Appearing in my e-mail this morning is a forward from a friend of a list, compiled by the conservative magazine Human Events, of the Ten Most Harmful Books of the 19th and 20th Centuries. It's most interesting, and headed up by The Communist Manifesto--because if there's one thing the old-line conservatives at Human Events hate, it's the damn evil Commies. A few of them are still pissed at Harry Truman for losing China--which explains the inclusion of Quotations from Chairman Mao on the list. It's kind of funny to see them dissing Mao, though, given how American conservatism got from where it was after the Goldwater debacle of 1964 to where it is today by never losing sight of the prize and taking advantage of its opportunities in a doggedly persistent way not unlike that in which Mao took power in China. And their Commie-phobia causes them to utterly miss the point of Betty Friedan's The Feminine Mystique.

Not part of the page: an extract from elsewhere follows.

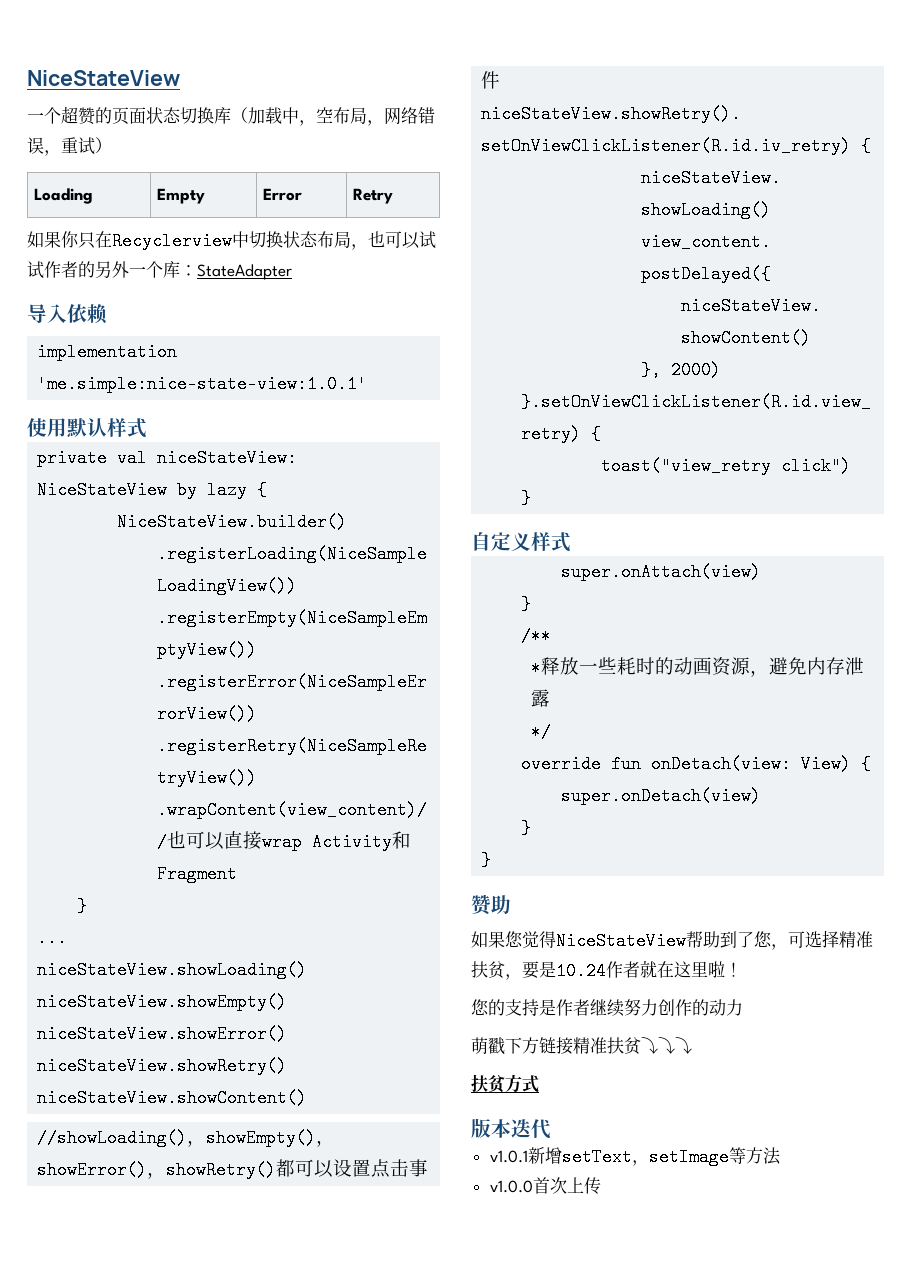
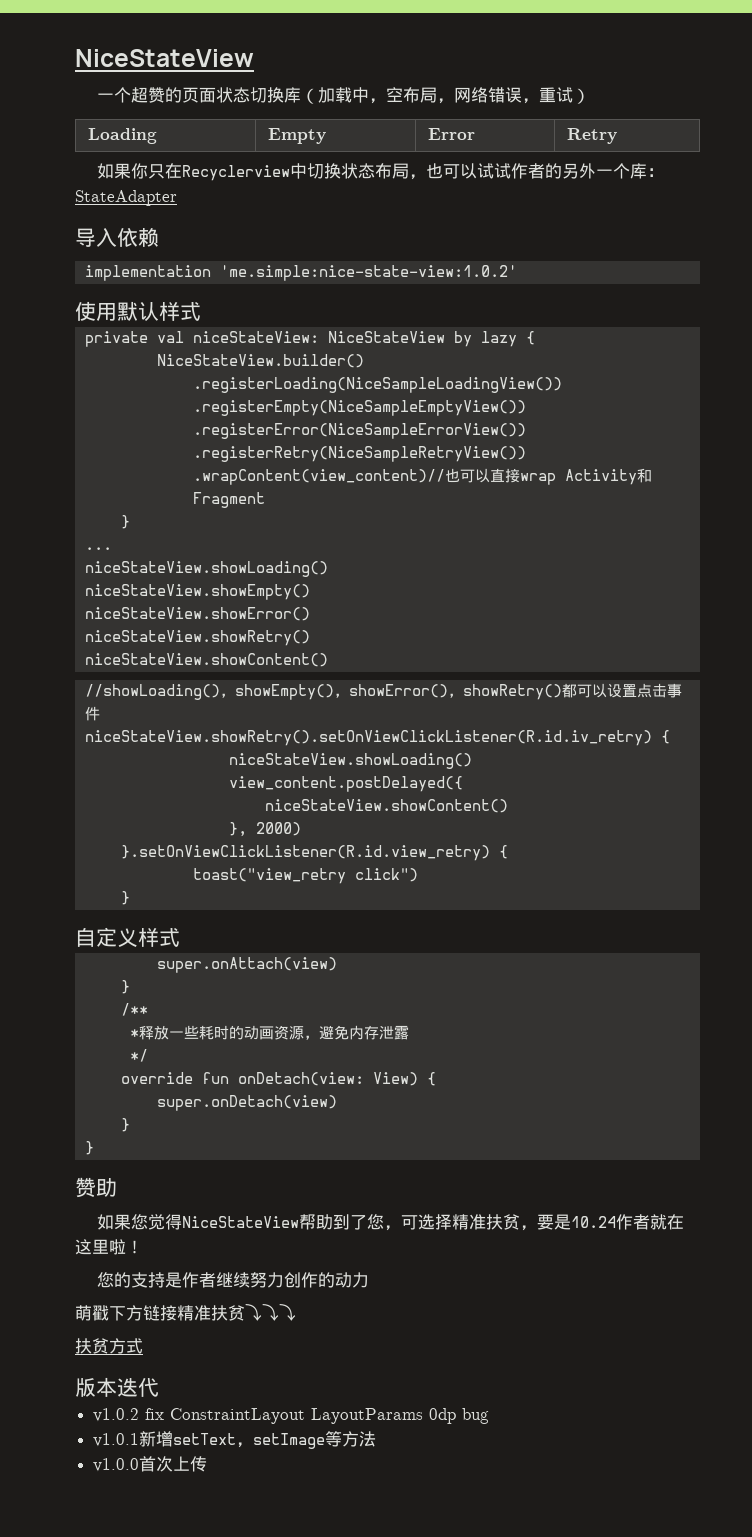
[37,375,368,393] 'me.simple:nice-state-view:1.0.1' -> [219,265,517,281] 'me.simple:nice-state-view:1.0.2'
(551, 1129) none -> [93,1408,490,1424] // v1.0.2 fix ConstraintLayout LayoutParams 0dp bug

The intellectual blinders that conservatives have to wear to keep their heads from exploding out of cognitive dissonance lead them to some bizarre observations about the books they find harmful. They blame John Dewey's Democracy and Education for "nurturing the Clinton generation" as if none of them ever attended an American school following World War II. (They're right about its "pompous and opaque prose," though.) They take out after the Kinsey Report as if to blame it for exploding their cherished belief that they were brought by the stork or found under a toadstool, and not because Mom and Dad did the nasty. (And also for making it possible to talk about homosexuality, because if we ignored it, it certainly would go away.) But their pull-quote from Nietzsche's Beyond Good and Evil is the blindest of all. They criticize his view that "Life itself is essentially appropriation, injury, overpowering of the strange and weaker, suppression, severity, imposition of one’s own forms, incorporation and, at the least and mildest, exploitation," when that's the very thing corporate conservatism seeks to do.

John Stuart Mill's On Liberty got only an honorable mention from Human Events, but to me, it might be the most egregious inclusion on the list. That's the essay in which Mill explored the idea of the tyranny of the majority and of the right to individual freedom in the face of state control, which makes it as relevant now as it was when he wrote it some 160 years ago. As is another famous Mill quote, not from On Liberty: "Conservatives are not necessarily stupid, but most stupid people are conservative."